** Raw data follows **
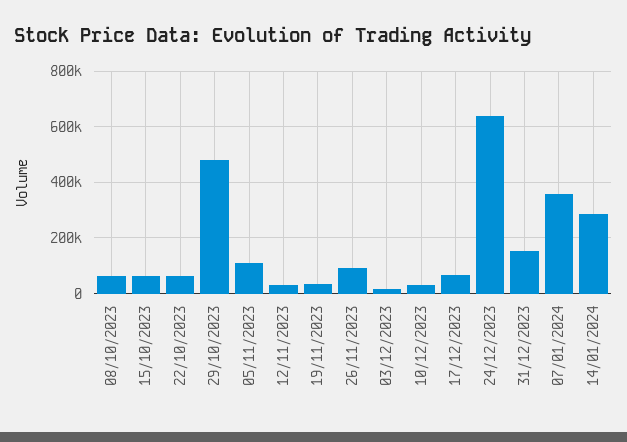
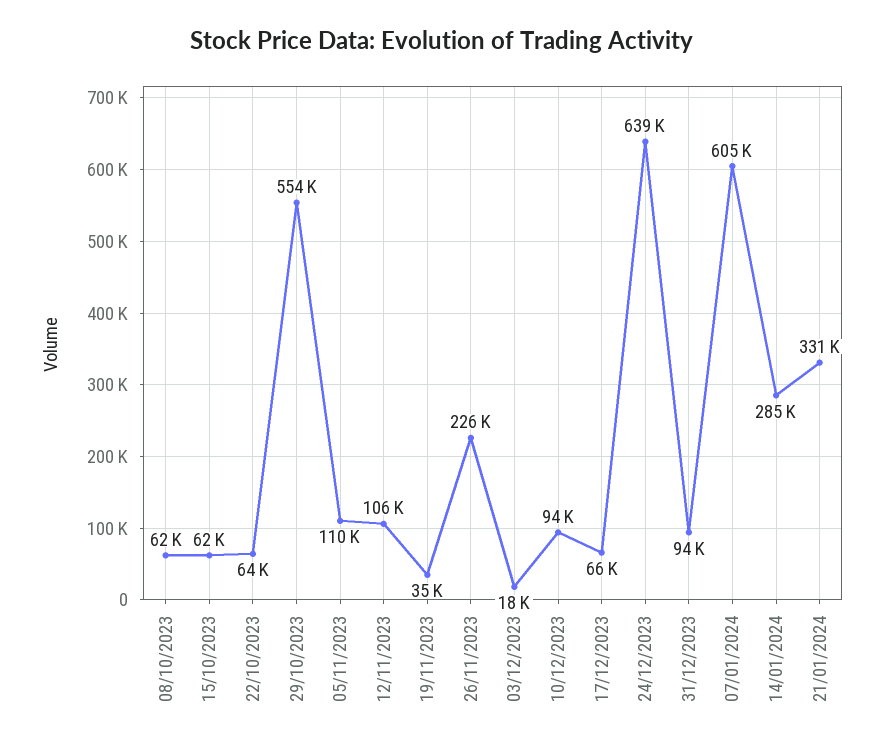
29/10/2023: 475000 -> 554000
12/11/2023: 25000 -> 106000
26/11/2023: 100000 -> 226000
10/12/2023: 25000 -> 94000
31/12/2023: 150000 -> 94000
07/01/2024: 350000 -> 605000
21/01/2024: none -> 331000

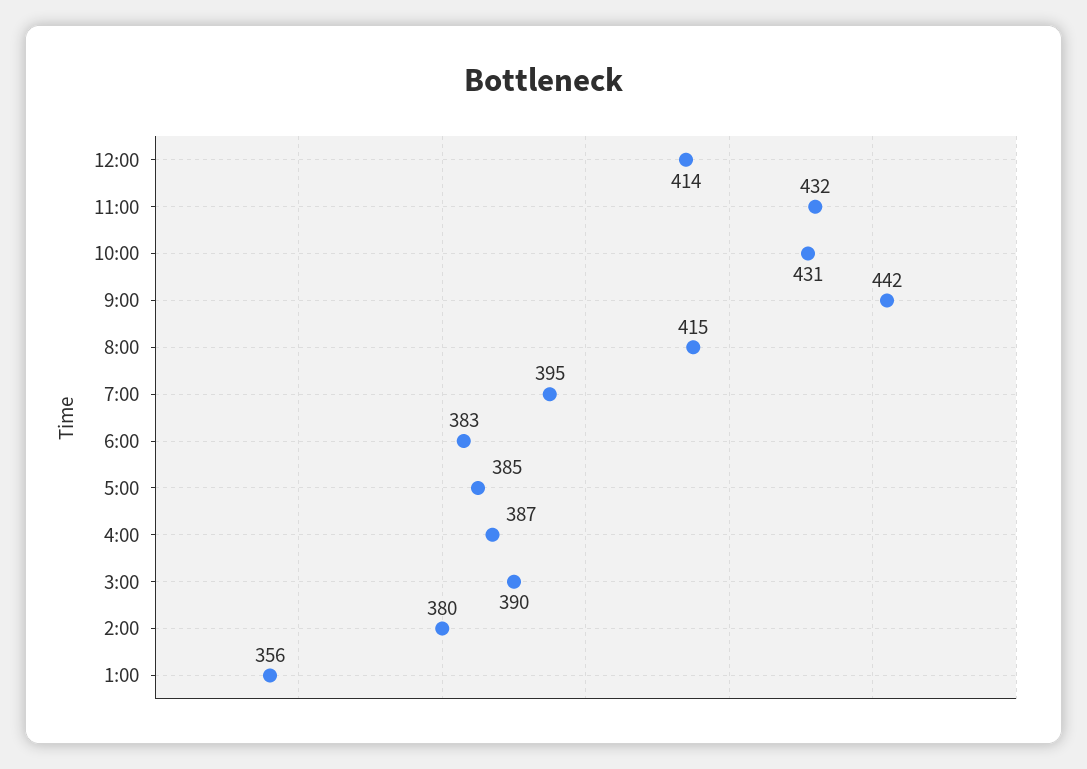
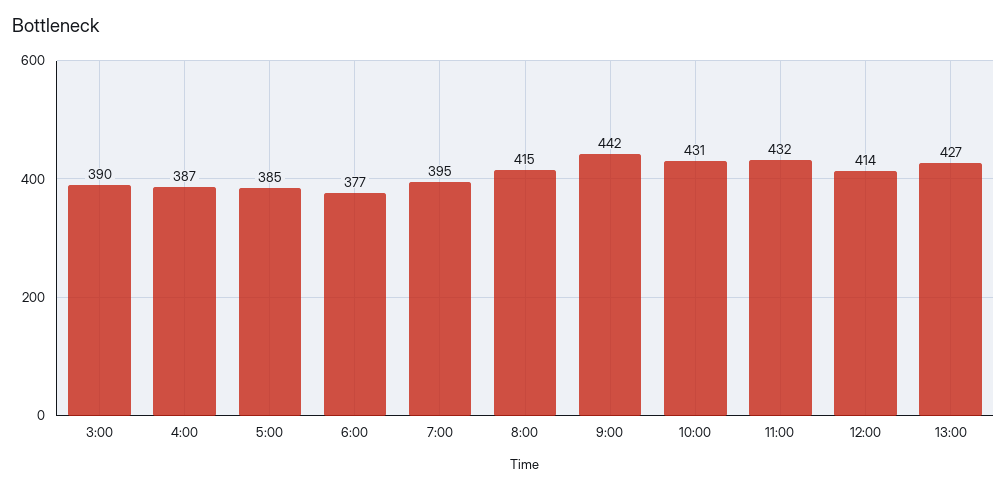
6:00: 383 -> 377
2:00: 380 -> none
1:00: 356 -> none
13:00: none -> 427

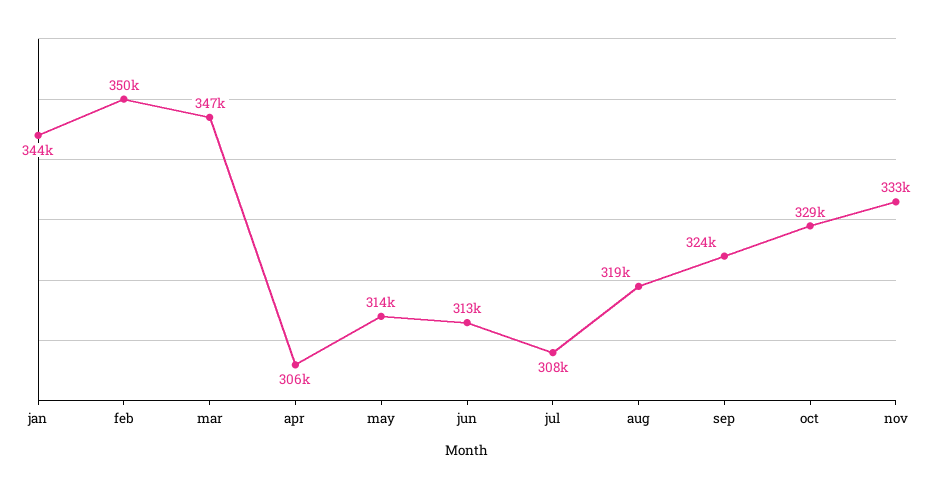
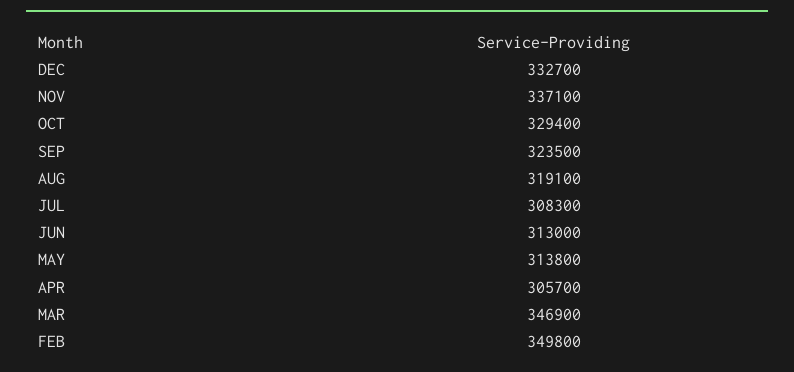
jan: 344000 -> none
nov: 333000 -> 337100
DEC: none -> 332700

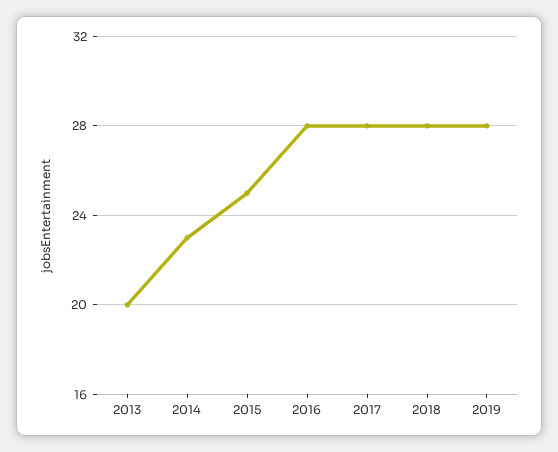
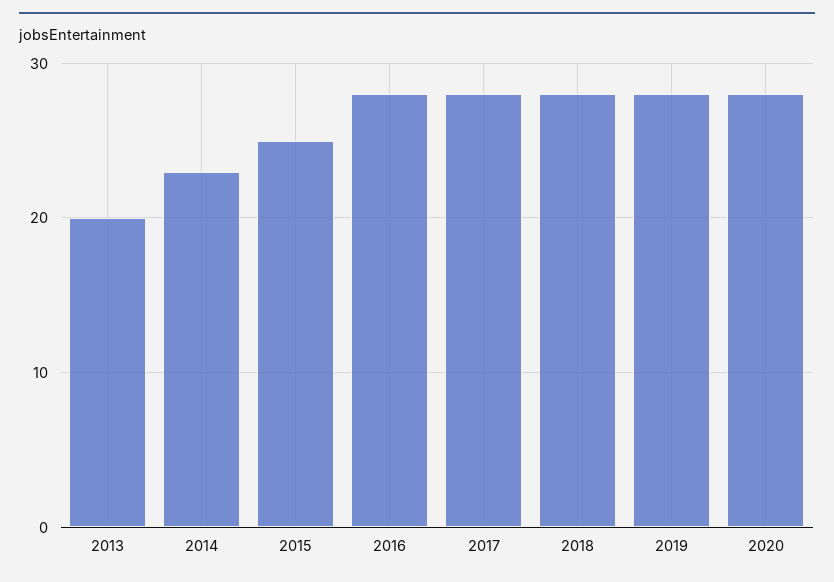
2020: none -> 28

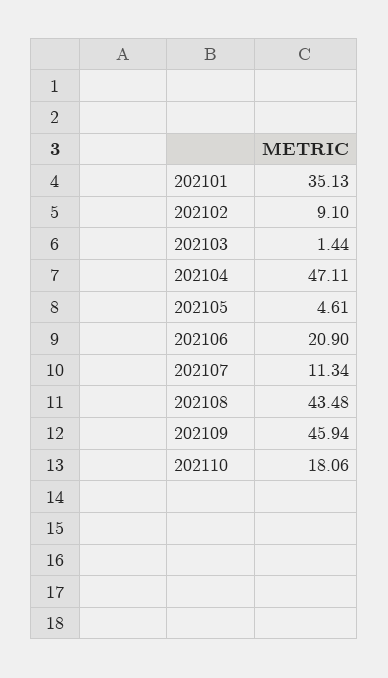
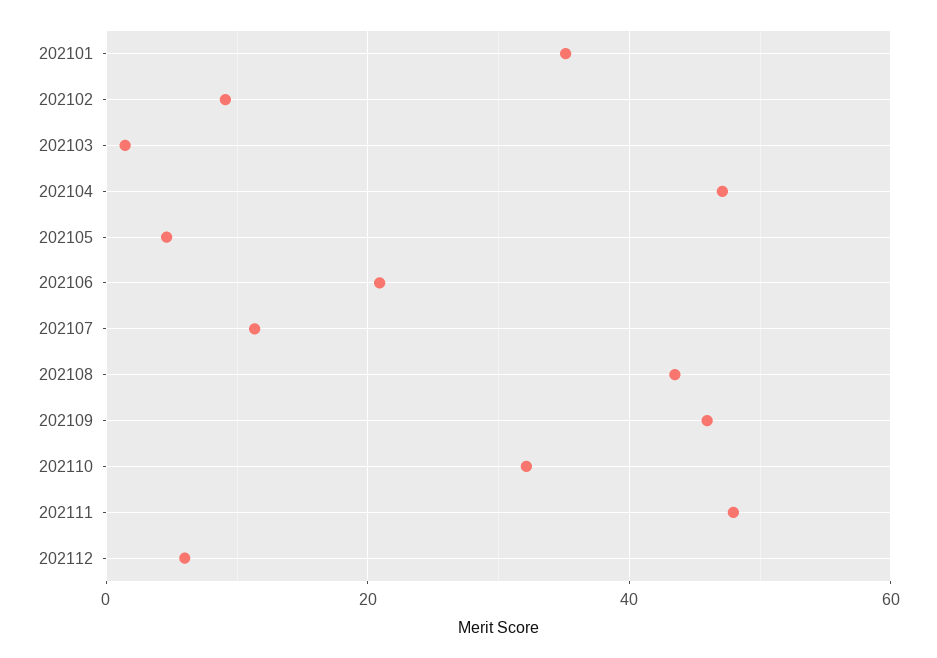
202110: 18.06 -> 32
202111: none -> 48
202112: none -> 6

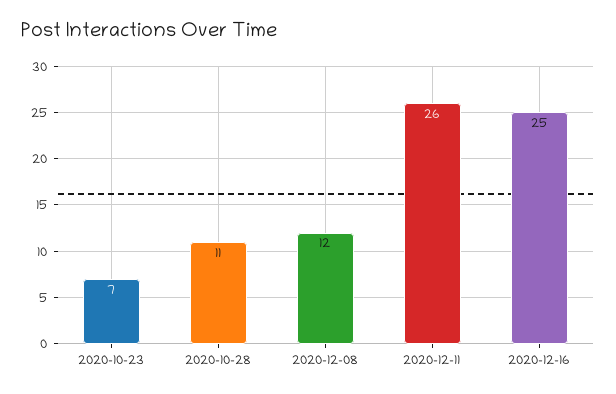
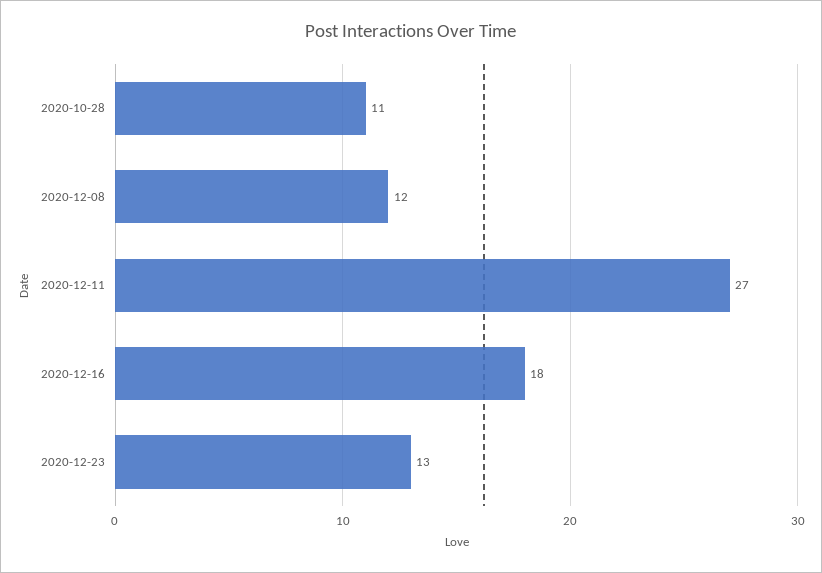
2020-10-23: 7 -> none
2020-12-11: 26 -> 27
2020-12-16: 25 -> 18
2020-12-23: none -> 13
** End of Raw data **
**Problem to work on**
Restate the data word for word from its first line through the line with "nov: 333000 -> 337100", leaving out any picture along the way.

**Exercise output**
29/10/2023: 475000 -> 554000
12/11/2023: 25000 -> 106000
26/11/2023: 100000 -> 226000
10/12/2023: 25000 -> 94000
31/12/2023: 150000 -> 94000
07/01/2024: 350000 -> 605000
21/01/2024: none -> 331000

6:00: 383 -> 377
2:00: 380 -> none
1:00: 356 -> none
13:00: none -> 427

jan: 344000 -> none
nov: 333000 -> 337100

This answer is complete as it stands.